You always told me I was bad at science.
The tide is low and the sea has hemorrhaged rusty red seaweed and artificial possessions and the blue-grey detritus of dreams.
The ocean breathes in and out
I try to breathe like that, I like how it makes me feel.
Tide pools brim with new life, things are reincarnated there.
Streams feed a thirsting sea.
Maybe you were a brilliant scientist,
but you were a terrible father.
My sandals gently crush a graveyard of white seashells.
They crackle under my feet like crepitation in the bony joints of cruel old men.
The sand flies hum, shells become sand.
The flecks live forever. Their tiny ears hear everything and their little eyes have seen the manmade deeds that lie at the foot of the wakeful seabed.
Teeth eat flesh but hard things disintegrate, too.
Everything devolves.
Everything becomes wet dust.
I believe in the eternal silence of beaches.
So many secrets shared between me and infinite particles.
They whisper:
We know we know we know we know we know we know we know we know we know.

*

Night traveler

Last night I traveled to Brazil
forced to navigate the rainforest
I stopped a friendly stranger for directions
struggling with a guide to basic Portuguese.
The heat nearly felled me, the thirst torturous, I opened my mouth and let the rain drip past my tongue down to my parched tonsils.
You were there, too.
Arm in arm we penetrated the forest’s dark canopy.
Together we wrestled man-eating tropical plants and gargantuan snakes,
You stole perspiry kisses, pushing my back against king-sized kapoks.

I awake covered in sweat.
Not from struggling with anacondas but from this miserable cold
my passport still in the drawer next to the four-poster bed.
I reach instead for Robitussin to soothe my throat, Advil to cool my torrid temperature.
No need to brush up my Portuguese.
I’m not sure which is farther, you or Brazil.
I don’t even like hiking.
And I lost you a long time ago.

*

Scheherazade for one night

If you stay I won’t ask questions. I’ll tell you stories, she said.
I’ll weave a quilt with them, I’ll tattoo our earth with rainbows.
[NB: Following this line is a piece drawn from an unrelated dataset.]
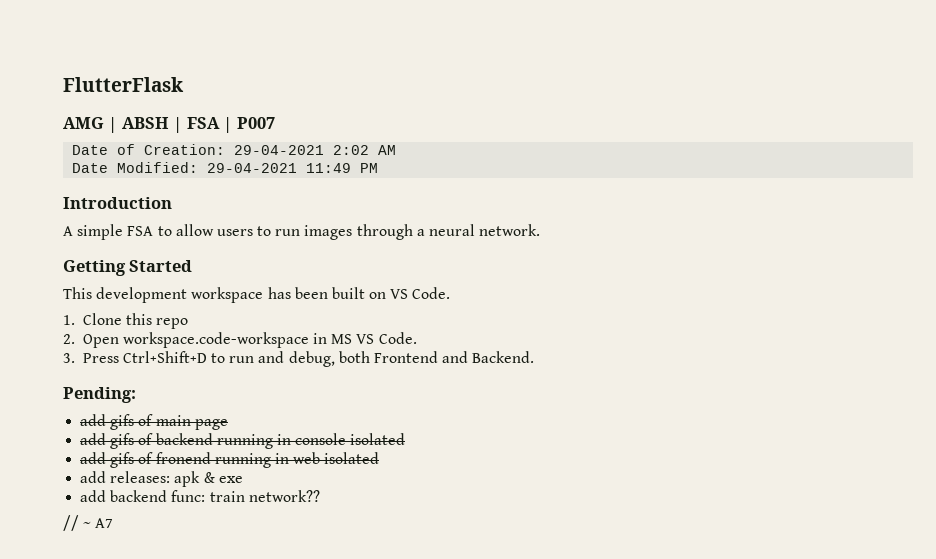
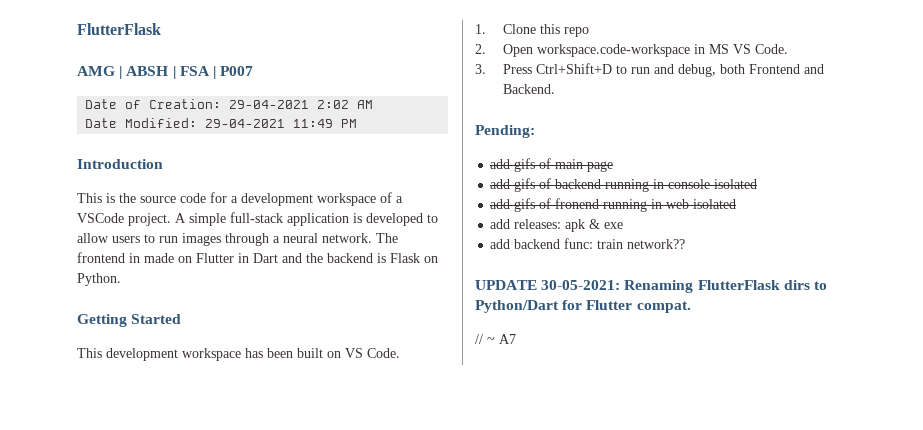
[63,224,154,240] A simple FSA -> [77,192,403,206] [77,212,423,226] This is the source code for a development workspace of a VSCode project. A simple full-stack application is developed
(541, 230) none -> [376,233,398,243] [77,252,438,263] [77,273,121,286] The frontend in made on Flutter in Dart and the backend is Flask on Python.
(320, 496) none -> [475,280,827,293] [475,300,691,313] // UPDATE 30-05-2021: Renaming FlutterFlask dirs to Python/Dart for Flutter compat.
And so she told him about mythical creatures and cold seas and spirits who haunt and others who don’t and kings and traveling salesmen and warm-blooded fish and fishermen and manipulative genies and healing herbs and poisons and stone souls and mermaids and an automaton and grief and prophetic dreams and blooming jasmine and secret languages and purple skies and apple trees and lovers and peripatetic courtiers and long suppers in the fourteenth century. About rewards. About women who lie with men and those who lie to them. About so many selves.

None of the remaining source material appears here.